Do my letters and phone calls to corporations make a difference?

Yes! The PTC has seen corporations stop advertising on offensive programming, and has effected changes in some of the worst programming, primarily because of the phone calls, e-mails, and letters from our members. Keep up the good work! Corporations do listen to you, and the networks listen to the corporations they depend on for advertising dollars. The networks produce programming primarily with a view to what will bring in the most ad dollars. So, please contact those corporations we list as sponsors of offensive programming and let them know of your dissatisfaction with their advertising practices.

How does the PTC conduct its research?

The PTC has more than 95,000 hours of entertainment programming in its custom-designed Entertainment Tracking System (ETS). The ETS is the only database of its kind in the world, and the PTC uses it to produce unique research and publications focusing on a variety topics relating to the content of prime time television -- including in-depth analyses of the "family hour" and the television ratings system. This same database provides the background information necessary to produce our Family Guide to Prime Time Television.

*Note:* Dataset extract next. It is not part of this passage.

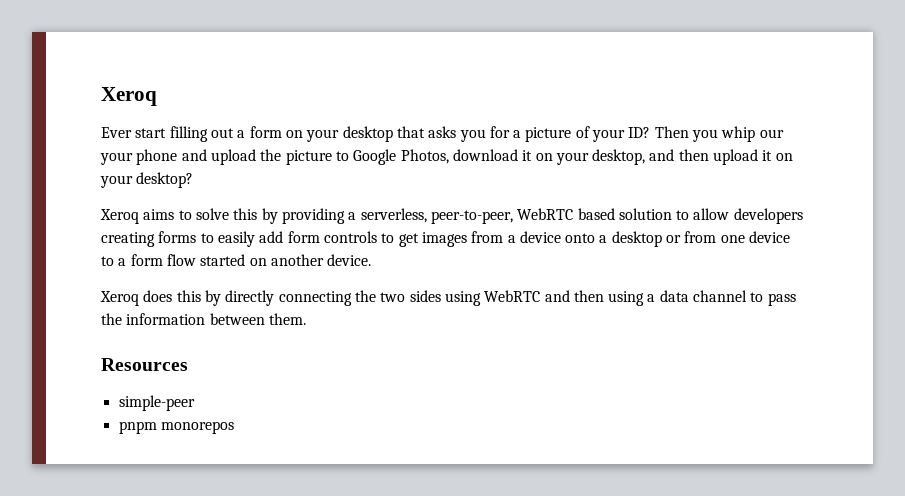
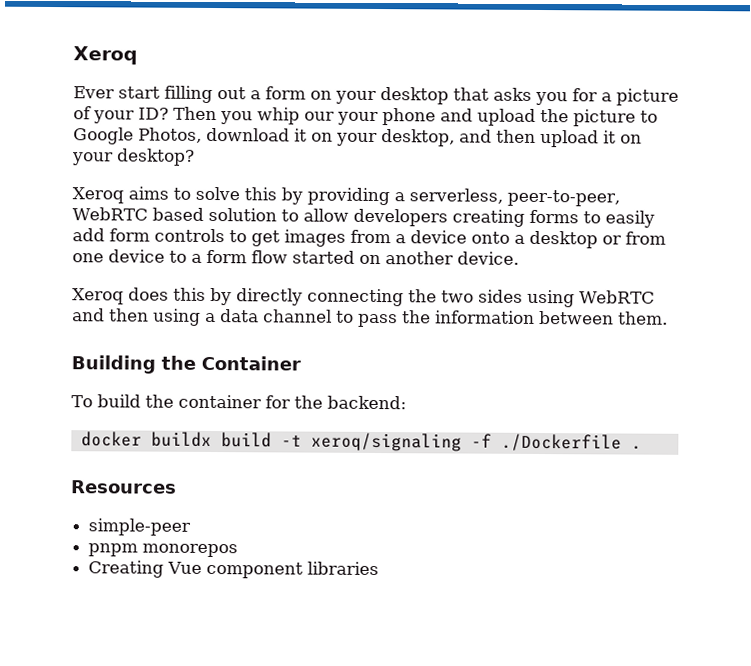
+ Building the Container
+ To build the container for the backend:
+ docker buildx build -t xeroq/signaling -f ./Dockerfile .
+ Creating Vue component libraries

Time and again we hear from people asking, "How do you do it? How can you monitor every prime time network television show between the hours of 8:00 p.m. and 11:00 p.m.?" With an arsenal of VCRs, televisions, a full-time team of entertainment analysts, and a massive online database we are able to build a database full of this unique research.

Each evening, the PTC records every prime-time program on ABC, CBS, Fox, NBC, ITV, UPN, and the WB, as well as original programming on expanded basic cable. The following day, the PTC's team of entertainment analysts watch and transcribe every offensive word, sexual innuendo, and describe sexual activity and violence in detail. The information from the analysts is then fed into ETS. The staff uses the information to compile e-mail reports, monthly newsletters, and in-depth studies. The researchers also use intelligence from ETS to produce frequent press releases and alerts exposing TV's gratuitous sex and graphic violence, and to educate sponsors about program content.

Our research and information are truly one-of-a-kind. Many in the entertainment industry, including advertising executives, use this info which is found online at the PTC's website -

The PTC also regularly provides tapes of broadcasts to the Federal Communications Commission since most broadcasters don't archive their broadcasts. A tape of the broadcast is needed by the FCC in order to determine if the broadcast broke indecency or obscenity laws. 

You gave my favorite show a red traffic light and/or put it on your yearly best/worst list, does that mean you don't like it?

No, not at all. We do not make judgments about a show's artistic quality when we rate them. A red light rating means that the show may include gratuitous sex, explicit dialogue, violent content, and/or obscene language, and is, in our opinion, unsuitable for family viewing.

Is the PTC involved with the Family Friendly Programming Forum?

The Family Friendly Programming Forum is not a PTC venture. It is an organization of corporations who belong to the Association of National Advertisers (ANA). Its members are corporations who, according to their mission statement, are concerned about promoting family-friendly programming. (You can read their roster and mission statement at the ANA website) As such, we've applauded them publicly, and work with them when possible.

There is a natural tension between these corporations' stated desire for more family-friendly shows and their interest in getting their message out to the public via advertising on television, the most popular form of entertainment, regardless of its program content. This means that Forum members will sometimes advertise on offensive or non-family-friendly shows, even during prime time. The PTC tries to minimize this by monitoring shows that don't square with the FFPF mission, and presenting information to forum members who advertise on those shows.